The man opposed the death penalty because the mandatory appeals process for capital sentences delayed closure for him and his family, Murphy said. Missouri law requires the state Supreme Court to review all death sentences, giving the court the choice of affirming the trial court’s sentence, re-sentencing or remanding the case to the lower court.
“The next 15 years, over and over and over again, he and his family were dragged back to court, appeal after appeal after appeal,” Murphy said.
The man told Murphy the state should do away with the death penalty.
“We can’t continue to relive this,” he told Murphy.
Financial and human costs
Two religious leaders testified in support of the bill, citing the sanctity of life and urging against irreversible punishment.
Archbishop Mitchell Rozanski of the Archdiocese of St. Louis described the death penalty as “an attack on the inviolability and dignity of the human person” and quoted Pope John Paul II, who during a 1999 trip to St. Louis urged the abolition of the death penalty and called on people to be “unconditionally pro-life.”
The death penalty, Rozanski said, also “deprives the offender of the opportunity of redemption.”
Advocates and members of the legal team for Lance Shockley — a man who was convicted in 2009 of murdering a Missouri State Highway patrolman, insisted on his innocence and was executed in October — argued last year that his work as a mentor to fellow inmates in Potosi should have qualified him to continue that role while incarcerated.
Republican state Rep. Barry Hovis of Whitewater said he was concerned that there would be no possibility of meaningful consequences for people sentenced to life without parole who might kill a fellow incarcerated person or guard.
“They’re not going to be able to get to double life without parole,” Hovis said.
Clifton Davis, representing Missouri Justice Coalition, told committee members that while he was an inmate in the state’s Department of Corrections, most of the men he met who had received death sentences were housed in the honor dorm as a reward for good behavior.

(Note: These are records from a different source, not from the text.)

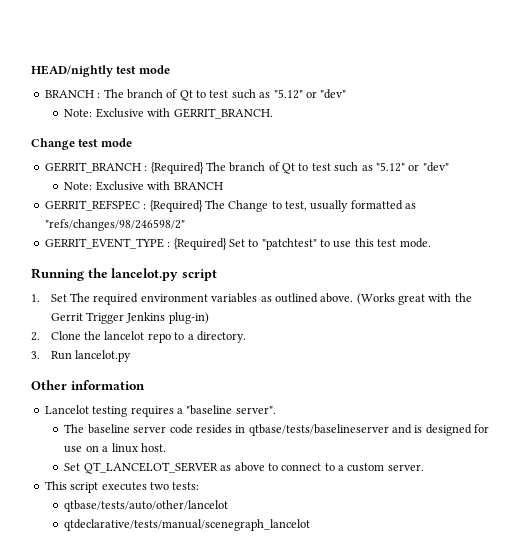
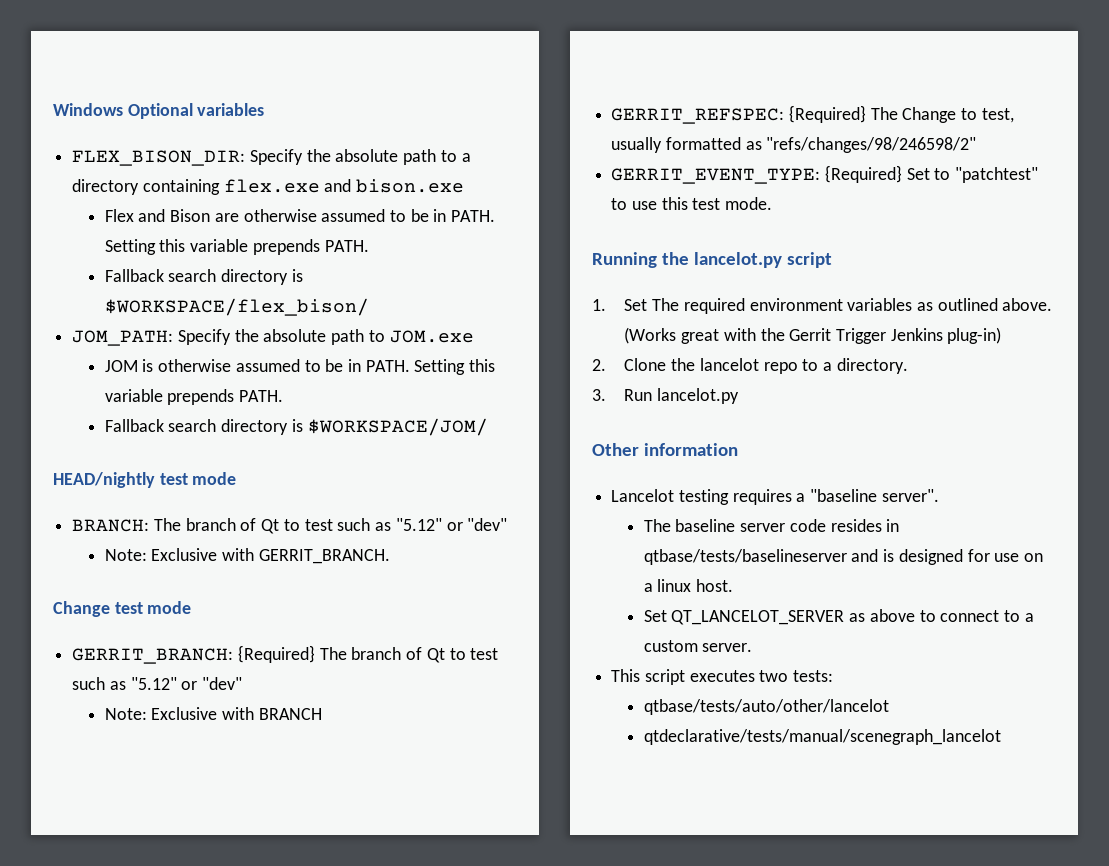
+ Windows Optional variables
+ FLEX_BISON_DIR: Specify the absolute path to a directory containing flex.exe and bison.exe
+ Flex and Bison are otherwise assumed to be in PATH. Setting this variable prepends PATH.
+ Fallback search directory is $WORKSPACE/flex_bison/
+ JOM_PATH: Specify the absolute path to JOM.exe
+ JOM is otherwise assumed to be in PATH. Setting this variable prepends PATH.
+ Fallback search directory is $WORKSPACE/JOM/
- BRANCH : The branch of Qt to test such as "5.12" or "dev"
+ BRANCH: The branch of Qt to test such as "5.12" or "dev"
- GERRIT_BRANCH : {Required} The branch of Qt to test such as "5.12" or "dev"
+ GERRIT_BRANCH: {Required} The branch of Qt to test such as "5.12" or "dev"
- GERRIT_REFSPEC : {Required} The Change to test, usually formatted as "refs/changes/98/246598/2"
+ GERRIT_REFSPEC: {Required} The Change to test, usually formatted as "refs/changes/98/246598/2"
- GERRIT_EVENT_TYPE : {Required} Set to "patchtest" to use this test mode.
+ GERRIT_EVENT_TYPE: {Required} Set to "patchtest" to use this test mode.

“Yes, men on death row violated the rules, like all of us violate the rules, but I don’t know a single case of a man on death row killing anyone,” Davis said. “I do know individuals who were not on death row that have killed other offenders while they were serving sentences that were parolable.”

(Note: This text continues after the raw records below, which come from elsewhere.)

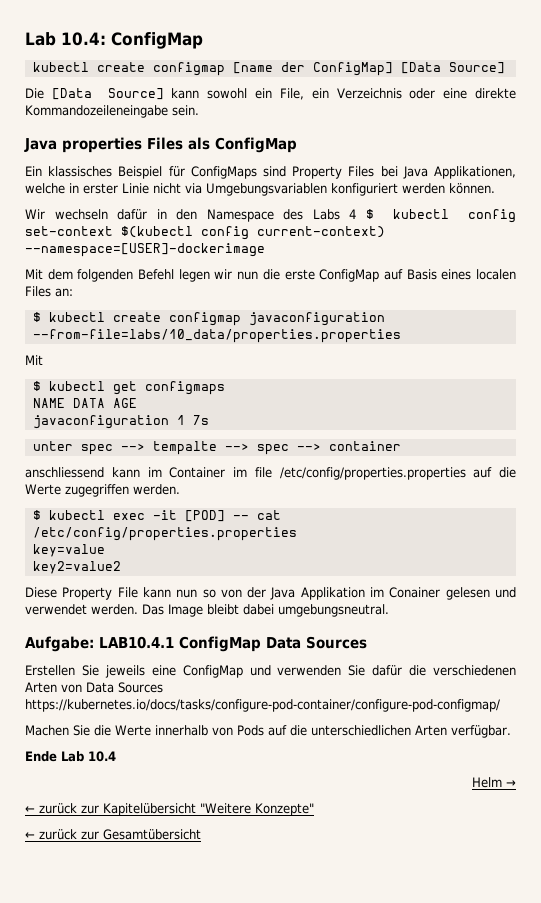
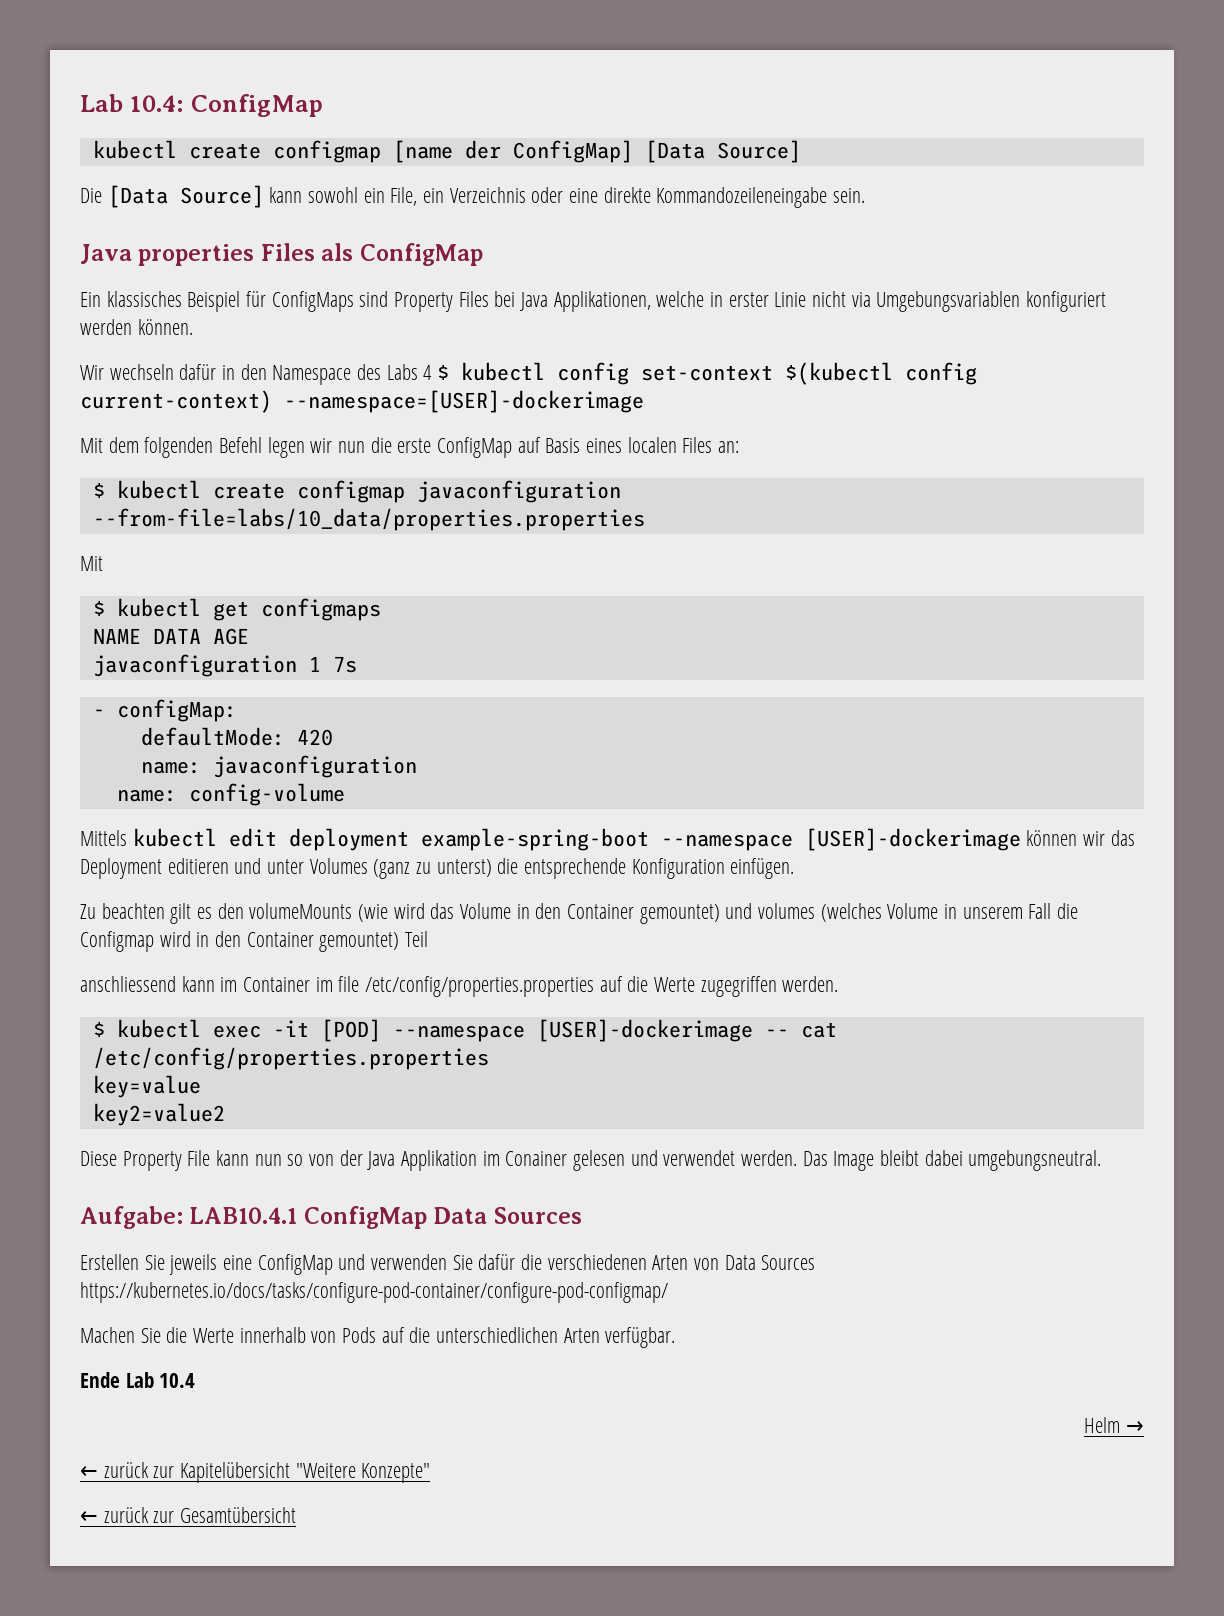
- unter spec --> tempalte --> spec --> container
+ - configMap:
+ defaultMode: 420
+ name: javaconfiguration
+ name: config-volume
+ Mittels kubectl edit deployment example-spring-boot --namespace [USER]-dockerimage können wir das Deployment editieren und unter Volumes (ganz zu unterst) die entsprechende Konfiguration einfügen.
+ Zu beachten gilt es den volumeMounts (wie wird das Volume in den Container gemountet) und volumes (welches Volume in unserem Fall die Configmap wird in den Container gemountet) Teil
- $ kubectl exec -it [POD] -- cat /etc/config/properties.properties
+ $ kubectl exec -it [POD] --namespace [USER]-dockerimage -- cat /etc/config/properties.properties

The Rev. Brian Kaylor, a Baptist minister from Jefferson City, encouraged lawmakers to “do what’s best for the state.”
“What is actually justice?” Kaylor asked. “What is actually fiscally responsible? What is actually going to work?”
Crowell, of the state public defender’s office, told lawmakers that abolishing the death penalty would allow his agency to devote more resources to other cases and services that could keep people out of the criminal justice system.
“I’d be able to reassign the capital attorneys and staff to our many non-death penalty clients throughout the state and to recidivism-reducing programs,” Crowell said. “… Missourians would get far more value for their dollar.”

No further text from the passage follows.